Fichier Edvige : la commission des lois fait des propositions
( Souriez: vous êtes fichés...filmés ...
PARIS (AFP) — La ministre de l'Intérieur Michèle Alliot-Marie va devoir profondément réviser sa copie sur le fichier Edvige si elle veut suivre les recommandations émises mercredi soir par la commission des lois de l'Assemblée nationale qui sonnent comme un désaveu.
La commission a fait neuf recommandations qui suggèrent de modifier en profondeur le décret instituant Edvige.
Elle a notamment proposé de retirer du champ du fichier toute personne "ayant sollicité, exercé ou exerçant un mandat politique, syndical ou économique" ou qui "joue un rôle institutionnel, économique, social ou religieux significatif".
Les députés de la commission, de droite comme de gauche, ont également souhaité que ne puissent figurer dans ce fichier "les données relatives à la santé, à la vie sexuelle et aux origines raciales".
Ils ont demandé l'introduction d'un "droit d'oubli pour les mineurs", avec effacement de l'élément enregistré "le jour du troisième anniversaire de cet enregistrement, à défaut de nouvel événement".
S'agissant de la consultation d'Edvige, la commission a réclamé une autorisation écrite du chef de service pour toute consultation par un service de police et de gendarmerie et que soit introduite "une traçabilité systématique de toute consultation de données, avec conservation durant au moins cinq ans des demandes d'accès".
Elle a enfin demandé la mise en place d'une procédure formalisée de mise à jour du fichier sous le contrôle de la Commission nationale de l'informatique et des libertés (Cnil), et de "faciliter pour chaque citoyen l'accès aux informations le concernant".

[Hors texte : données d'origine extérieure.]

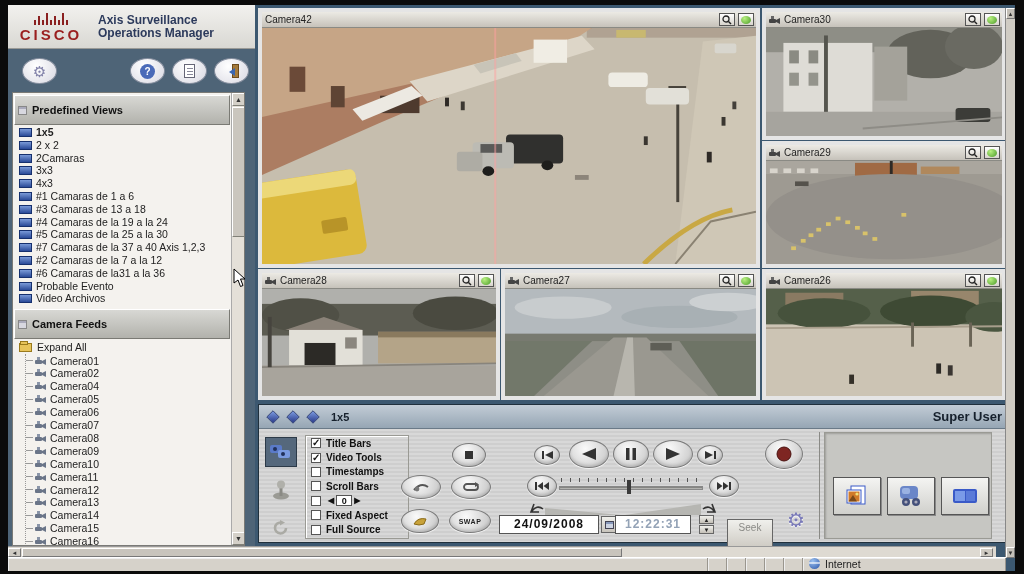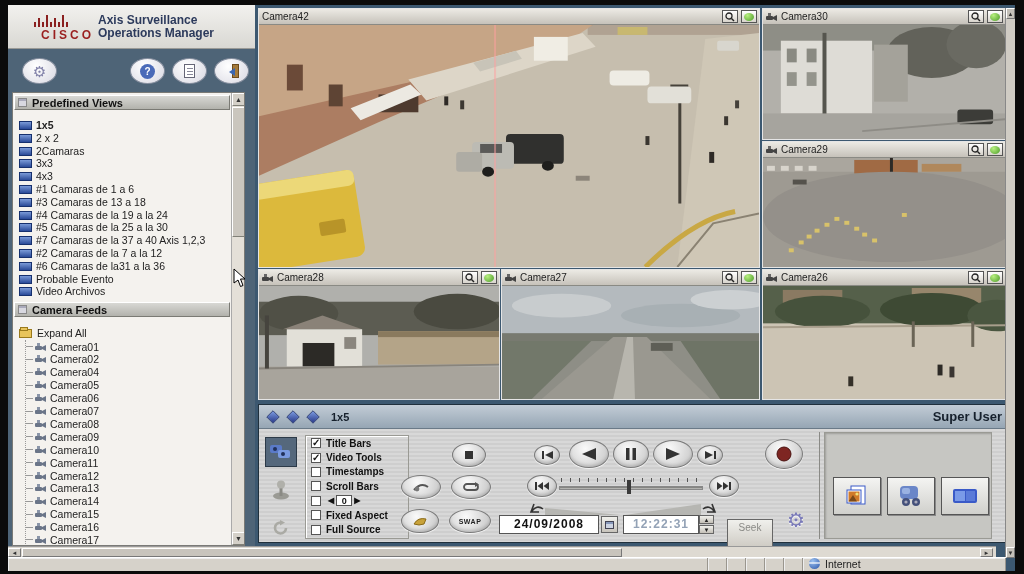--- a/index.html
+++ b/index.html
@@ -64,7 +64,7 @@
   .sb-hscroll .hbtn { position:absolute; left:0; top:0; width:9px; height:8px; background:#7a9ac8; }
 
   
-  .tile { position:absolute; border:1px solid #e5e5e5; background:#888; }
+  .tile { position:absolute; border:4px solid #e5e5e5; background:#888; }
   .tilebar { position:absolute; left:0; top:0; right:0; height:16px;
     background:linear-gradient(#eceae4,#c6c2ba); border-bottom:1px solid #8a8a84;
     display:flex; align-items:center; font-size:10px; color:#222; padding-left:3px; }

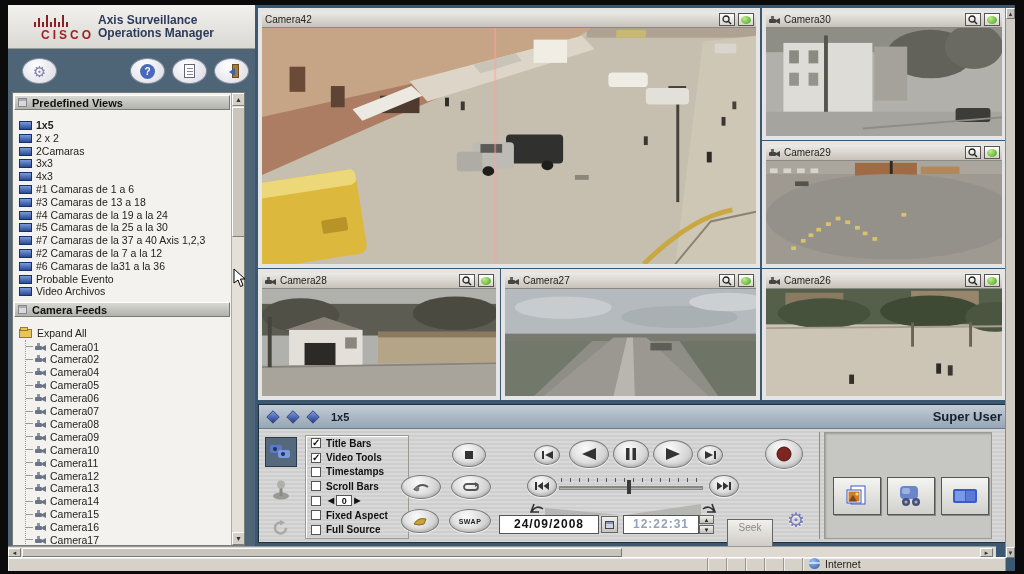--- a/index.html
+++ b/index.html
@@ -17,7 +17,7 @@
   .cisco { width:86px; text-align:center; }
   .cisco-bars { display:flex; justify-content:center; align-items:flex-end; gap:2px; height:12px; margin:3px 0 1px; }
   .cisco-bars i { display:block; width:2px; background:#8a2020; }
-  .cisco-word { color:#9a1f1f; font-weight:bold; font-size:12px; letter-spacing:3px;text-align:right; }
+  .cisco-word { color:#9a1f1f; font-weight:bold; font-size:15px; letter-spacing:3px; }
   .app-title { font-size:12px; font-weight:bold; color:#2c3a5c; line-height:13px; padding-left:4px; }
   .toolband { position:absolute; left:0; top:45px; width:247px; height:44px; background:#4e6477; }
   .tbtn { position:absolute; width:35px; height:26px; border-radius:50%;

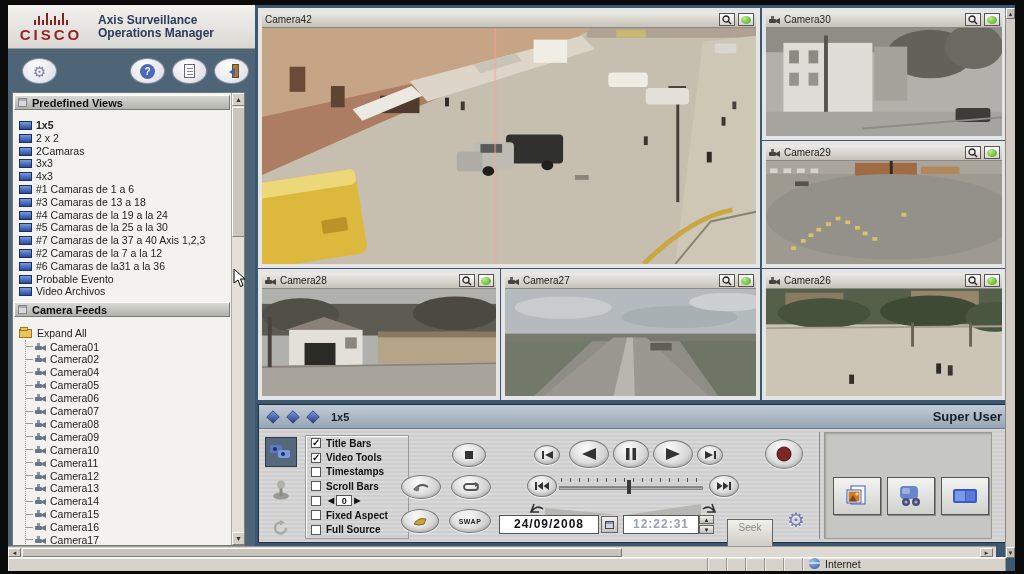--- a/index.html
+++ b/index.html
@@ -42,7 +42,7 @@
     font-size:7px; color:#333; text-align:center; line-height:12px; }
   .vscroll .thumb { position:absolute; left:0; top:14px; width:13px; height:130px; background:#cac6be;
     border:1px solid #fff; border-right-color:#808078; border-bottom-color:#808078; }
-  .sec-header { height:15px; margin:2px 1px 9px 1px; background:linear-gradient(#d8d8d4,#b2b2ac);
+  .sec-header { height:30px; margin:2px 1px 1px 1px; background:linear-gradient(#d8d8d4,#b2b2ac);
     border:1px solid #fff; border-right-color:#7a7a74; border-bottom-color:#7a7a74;
     display:flex; align-items:center; font-size:11px; font-weight:bold; color:#111; }
   .sec-ico { width:9px; height:9px; border:1px solid #888; background:#d8d8e0; margin:0 5px 0 3px;

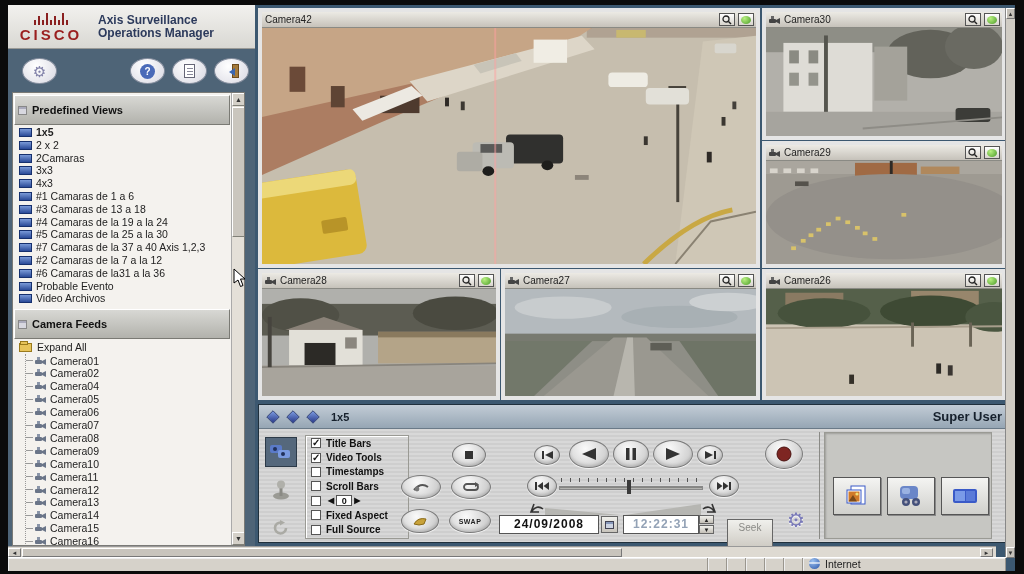--- a/index.html
+++ b/index.html
@@ -868,7 +868,7 @@
     <div class="calbtn" style="left:342px;top:111px">
         <span class="calglyph"></span>
       </div>
-    <div class="field dim" style="left:364px;top:110px;width:76px;height:19px;line-height:17px">12:22:31</div>
+    <div class="field dim" style="left:356px;top:110px;width:76px;height:19px;line-height:17px">12:22:31</div>
     <div class="spinner" style="left:440px;top:110px">
       <div style="top:0">▲</div>
       <div style="bottom:0">▼</div>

Le contrôle de la Cnil est l'une des exigences des opposants au fichier dont la pétition pour l'abrogation "a recueilli 200.000 signatures", selon Jean-Pierre Dubois, président de la Ligue de droits de l'Homme, au nom du collectif "Non à Edvige".
Ces opposants au fichier, auditionnés mercredi à l'Assemblée nationale par la commission des lois, ont plaidé pour un recours à la loi et insisté sur la nécessité d'un contrôle.
"La loi fixe les garanties fondamentales et la révision constitutionnelle vient de donner plus de place au Parlement. Il faut une concertation sérieuse, un débat contradictoire: la logique est donc une loi", a déclaré Jean-Pierre Dubois.
Mme Alliot-Marie, qui doit remettre avant la fin de la semaine à Nicolas Sarkozy une nouvelle version du décret instituant le fichier, a entamé jeudi ses dernières consultations.
Le décret instituant Edvige "a vécu", ont estimé jeudi plusieurs des représentants syndicaux.
"J'ai le sentiment que le décret du fichier Edvige, sous sa forme actuelle, a vécu, c'est une évidence", a estimé le secrétaire général de la FSU (première fédération de l'éducation), Gérard Aschieri, qui a trouvé la ministre "assez sur la défensive, essayant de minorer tous les problèmes". Au nom de la CGT, Agnès Naton, secrétaire confédérale a fait part du même sentiment: "nous considérons que le fichier Edvige a vécu".
Les représentants des cultes ont exprimé des avis divers. Cette réunion "a permis une excellente clarification sur les conditions d'utilisation de ce fichier", selon Richard Prasquier, président du Conseil représentatif des institutions juives de France (Crif). Elle a permis l'amorce d'"améliorations" pour Mohammed Moussaoui, président du Conseil français du culte musulman.
Le pasteur Jean-Pierre Rive, président de la commission église-société de la Fédération protestante, a estimé que cela "doit faire l'objet d'un grand débat national, qui permette aussi aux Français de sortir de la peur et de renouveler la confiance dans le vivre ensemble".